Now that the God of the mission has been seen, the people who take part in His mission are investigated.  The third section “The People of Mission” is the longest of the four.  The first two chapters of this section discuss the role of Abraham in God’s mission and correctly recognize the Abrahamic Covenant as the foundation for the entire mission that follows.  The choice of Abraham is described not only for salvation, but also for mission.  Therefore, election must be understood in terms of missiology as much as it is stereologically.  The two following chapters view God’s mission of salvation in the OT in holistic manner.  Here, Wright chides both conservative evangelicals for their lack of engagement with the sociological, political and economical aspects of God’s salvation, seen most noticeably in the Exodus, and liberal (or Liberation) theologians for failing to recognize the massive spiritual significance.  In this recognition, Wright recognizes that neither of these aspects has priority over the other, likening it to the chicken or the egg paradox.

The final section “The Arena of Mission” not only discusses the ‘where’ of the mission but also the objective of God’s mission activity.  The three major topics make up the three chapters, God’s mission to the Earth, to the Image of God and to the Nations.  In the first chapter, the necessity to care for the Earth is likened to the anticipation of the resurrection in inaugurated eschatology of this age.  The restoration of the image is applied to the AIDS epidemic and its destruction of humanity in the individual and society.  Finally, the God’s mission is one that goes to the nations and concurrently the whole world.  This is best seen in the culmination of creation in Rev 21-22.

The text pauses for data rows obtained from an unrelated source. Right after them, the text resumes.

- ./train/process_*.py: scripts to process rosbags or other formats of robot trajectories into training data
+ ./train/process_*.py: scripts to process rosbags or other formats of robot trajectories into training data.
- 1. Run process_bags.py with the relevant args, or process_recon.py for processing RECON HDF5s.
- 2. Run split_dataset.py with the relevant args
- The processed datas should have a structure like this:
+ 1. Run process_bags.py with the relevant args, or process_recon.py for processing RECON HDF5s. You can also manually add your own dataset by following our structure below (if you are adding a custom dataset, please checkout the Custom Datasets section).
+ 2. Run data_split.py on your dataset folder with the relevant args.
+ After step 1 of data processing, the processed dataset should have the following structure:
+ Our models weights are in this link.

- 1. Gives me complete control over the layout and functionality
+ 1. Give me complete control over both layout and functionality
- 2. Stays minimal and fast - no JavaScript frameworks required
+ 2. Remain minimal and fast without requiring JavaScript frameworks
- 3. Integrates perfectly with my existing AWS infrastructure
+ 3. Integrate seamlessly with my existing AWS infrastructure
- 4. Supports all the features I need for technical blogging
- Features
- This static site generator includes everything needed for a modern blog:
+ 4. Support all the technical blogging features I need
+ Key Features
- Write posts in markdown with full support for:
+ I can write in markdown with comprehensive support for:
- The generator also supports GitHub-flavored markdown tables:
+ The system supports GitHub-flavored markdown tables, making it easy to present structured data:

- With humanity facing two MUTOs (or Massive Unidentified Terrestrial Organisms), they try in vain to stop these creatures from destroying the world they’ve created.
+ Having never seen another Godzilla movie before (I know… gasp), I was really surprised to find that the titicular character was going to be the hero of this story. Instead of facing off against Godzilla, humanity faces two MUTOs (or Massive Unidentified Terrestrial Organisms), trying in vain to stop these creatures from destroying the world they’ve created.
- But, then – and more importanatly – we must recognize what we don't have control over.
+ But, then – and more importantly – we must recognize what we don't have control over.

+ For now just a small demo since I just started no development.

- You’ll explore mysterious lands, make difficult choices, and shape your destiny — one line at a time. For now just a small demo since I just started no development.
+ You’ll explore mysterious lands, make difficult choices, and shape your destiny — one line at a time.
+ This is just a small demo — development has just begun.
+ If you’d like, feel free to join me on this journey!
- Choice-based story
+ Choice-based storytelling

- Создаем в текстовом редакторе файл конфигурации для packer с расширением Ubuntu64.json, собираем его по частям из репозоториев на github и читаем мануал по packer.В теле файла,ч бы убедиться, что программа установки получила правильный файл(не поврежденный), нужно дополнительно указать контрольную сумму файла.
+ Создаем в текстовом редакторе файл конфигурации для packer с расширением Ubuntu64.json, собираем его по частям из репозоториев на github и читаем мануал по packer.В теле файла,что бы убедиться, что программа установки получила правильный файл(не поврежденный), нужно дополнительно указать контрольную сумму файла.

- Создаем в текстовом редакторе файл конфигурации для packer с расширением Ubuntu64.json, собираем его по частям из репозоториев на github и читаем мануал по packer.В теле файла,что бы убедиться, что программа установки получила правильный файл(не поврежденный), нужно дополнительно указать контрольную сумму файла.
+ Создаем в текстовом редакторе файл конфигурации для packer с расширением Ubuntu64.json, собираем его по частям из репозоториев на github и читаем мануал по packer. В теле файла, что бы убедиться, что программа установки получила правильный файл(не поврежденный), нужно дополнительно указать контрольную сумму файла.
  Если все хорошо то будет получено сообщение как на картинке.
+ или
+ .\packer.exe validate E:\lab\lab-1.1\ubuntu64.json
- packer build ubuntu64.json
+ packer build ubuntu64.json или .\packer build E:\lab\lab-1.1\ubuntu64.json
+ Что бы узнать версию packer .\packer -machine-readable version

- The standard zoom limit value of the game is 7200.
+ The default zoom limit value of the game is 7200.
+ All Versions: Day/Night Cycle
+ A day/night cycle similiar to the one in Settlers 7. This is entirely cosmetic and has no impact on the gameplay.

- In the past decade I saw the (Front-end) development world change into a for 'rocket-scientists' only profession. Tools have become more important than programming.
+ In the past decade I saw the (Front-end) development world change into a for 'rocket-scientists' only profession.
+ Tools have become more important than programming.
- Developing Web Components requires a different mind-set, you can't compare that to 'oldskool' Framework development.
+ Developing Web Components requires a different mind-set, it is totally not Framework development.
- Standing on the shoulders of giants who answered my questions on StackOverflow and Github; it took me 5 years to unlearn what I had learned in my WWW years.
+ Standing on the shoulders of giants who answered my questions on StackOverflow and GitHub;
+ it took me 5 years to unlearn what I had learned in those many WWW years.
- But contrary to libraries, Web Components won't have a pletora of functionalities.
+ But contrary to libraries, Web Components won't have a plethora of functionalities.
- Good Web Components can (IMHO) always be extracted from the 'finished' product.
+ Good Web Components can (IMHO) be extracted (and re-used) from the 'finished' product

Wright’s MOG as many of his other writings, bring high-level discussions into the realm of all people.  Wright’s discussion of mission is not an entirely new approach, but a reformulation of the historic approach to the teaching of the Bible.  The Church has always seen the main thrust and grand narrative of the Bible as God’s pursuit of restoration for his entire creation.  It has always been about God’s quest to reestablish himself as Lord of all, now reformulated, as before, to fit the needs of the current issues in the Church.  The criticism I would have of Wright’s missiological Biblical theology would be a lack of emphasis on the Gospels.  While Wright does devote a chapter to Jesus’ role as the fulfillment God’s mission, but I would have like to have seen more discussion of Matthew’s description of Jesus a the fulfillment of Israel of John’s discussion of “sending”.  Even so, this text is an excellent walk through the entirety of Scripture.  While the approach and title firmly establish MOG as a book on missiology, this book may be better classified as a Biblical theology formulated for the current Church.